-------- DATA SHOWN --------

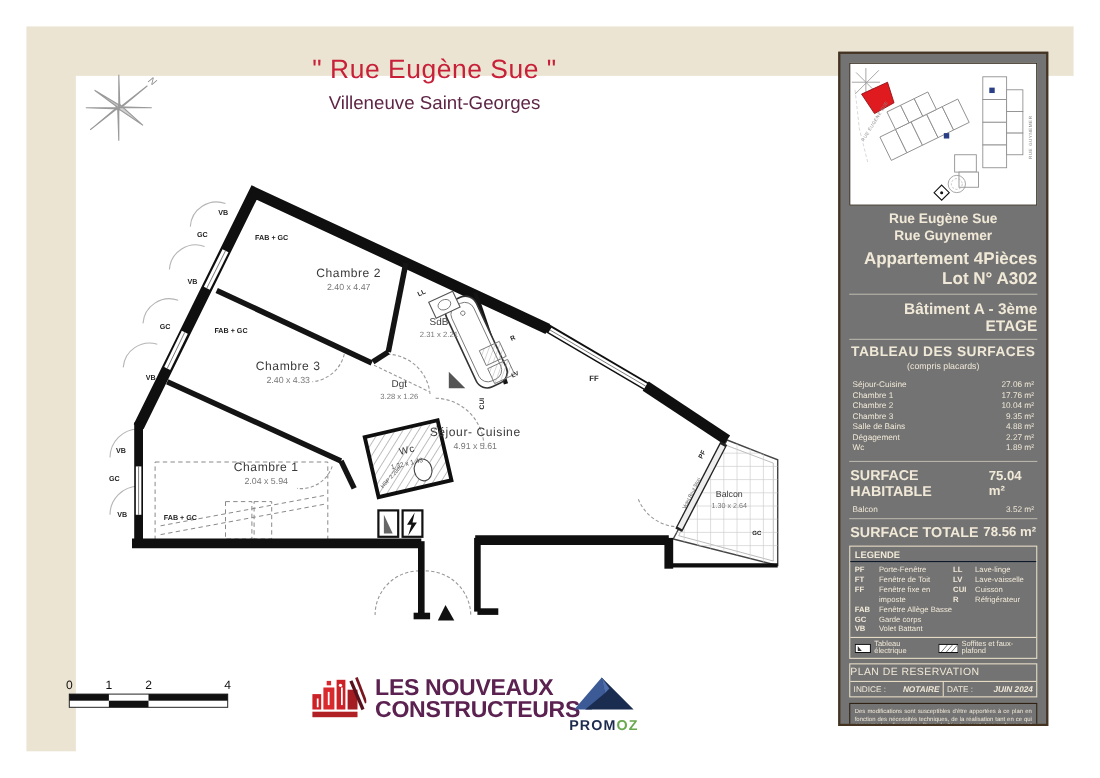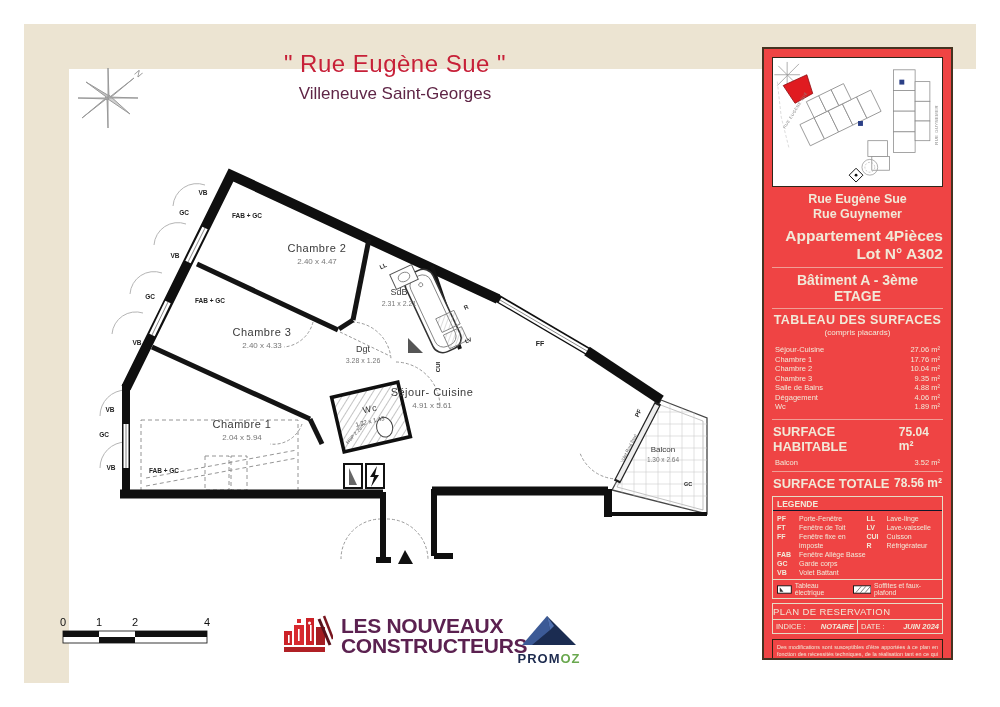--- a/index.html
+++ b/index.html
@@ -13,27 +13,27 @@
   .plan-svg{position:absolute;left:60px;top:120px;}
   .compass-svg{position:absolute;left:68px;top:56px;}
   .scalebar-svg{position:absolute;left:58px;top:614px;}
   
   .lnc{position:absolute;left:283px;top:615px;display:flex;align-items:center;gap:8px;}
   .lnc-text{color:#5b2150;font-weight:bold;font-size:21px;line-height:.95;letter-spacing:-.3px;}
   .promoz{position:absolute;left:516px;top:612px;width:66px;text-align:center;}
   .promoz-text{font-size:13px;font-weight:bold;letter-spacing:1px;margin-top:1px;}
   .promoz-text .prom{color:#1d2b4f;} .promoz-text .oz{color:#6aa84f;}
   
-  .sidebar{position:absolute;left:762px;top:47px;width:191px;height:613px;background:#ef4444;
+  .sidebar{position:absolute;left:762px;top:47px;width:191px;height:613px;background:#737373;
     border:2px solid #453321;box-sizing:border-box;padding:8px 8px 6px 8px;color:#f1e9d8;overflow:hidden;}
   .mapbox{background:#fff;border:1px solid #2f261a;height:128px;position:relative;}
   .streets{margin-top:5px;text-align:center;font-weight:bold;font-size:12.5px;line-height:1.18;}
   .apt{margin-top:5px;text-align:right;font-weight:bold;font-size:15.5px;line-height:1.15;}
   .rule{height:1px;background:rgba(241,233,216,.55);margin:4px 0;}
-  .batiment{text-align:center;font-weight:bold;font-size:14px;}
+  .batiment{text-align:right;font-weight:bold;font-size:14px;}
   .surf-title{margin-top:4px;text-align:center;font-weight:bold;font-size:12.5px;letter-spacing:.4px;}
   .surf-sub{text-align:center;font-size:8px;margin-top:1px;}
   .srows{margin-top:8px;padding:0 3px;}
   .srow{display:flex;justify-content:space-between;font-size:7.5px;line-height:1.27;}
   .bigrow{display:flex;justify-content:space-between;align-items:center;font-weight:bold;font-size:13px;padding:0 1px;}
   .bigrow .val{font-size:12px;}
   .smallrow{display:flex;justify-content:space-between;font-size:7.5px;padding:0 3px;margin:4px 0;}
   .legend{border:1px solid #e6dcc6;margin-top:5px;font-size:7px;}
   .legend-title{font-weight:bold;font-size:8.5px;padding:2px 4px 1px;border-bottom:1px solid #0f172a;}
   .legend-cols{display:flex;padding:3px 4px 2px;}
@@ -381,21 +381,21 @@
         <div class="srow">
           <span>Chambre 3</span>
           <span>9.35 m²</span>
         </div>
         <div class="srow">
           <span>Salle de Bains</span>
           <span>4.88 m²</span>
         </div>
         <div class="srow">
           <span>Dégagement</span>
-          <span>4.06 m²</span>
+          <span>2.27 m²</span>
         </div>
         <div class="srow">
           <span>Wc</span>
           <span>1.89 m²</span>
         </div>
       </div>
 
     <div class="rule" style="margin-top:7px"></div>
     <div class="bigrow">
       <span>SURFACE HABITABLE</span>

--------

_WHAT THE EXERCISE ASKS_
Show all lines above holding "text".

_YOUR SOLUTION_
   .lnc-text{color:#5b2150;font-weight:bold;font-size:21px;line-height:.95;letter-spacing:-.3px;}
   .promoz{position:absolute;left:516px;top:612px;width:66px;text-align:center;}
   .promoz-text{font-size:13px;font-weight:bold;letter-spacing:1px;margin-top:1px;}
   .promoz-text .prom{color:#1d2b4f;} .promoz-text .oz{color:#6aa84f;}
   .streets{margin-top:5px;text-align:center;font-weight:bold;font-size:12.5px;line-height:1.18;}
   .apt{margin-top:5px;text-align:right;font-weight:bold;font-size:15.5px;line-height:1.15;}
-  .batiment{text-align:center;font-weight:bold;font-size:14px;}
+  .batiment{text-align:right;font-weight:bold;font-size:14px;}
   .surf-title{margin-top:4px;text-align:center;font-weight:bold;font-size:12.5px;letter-spacing:.4px;}
   .surf-sub{text-align:center;font-size:8px;margin-top:1px;}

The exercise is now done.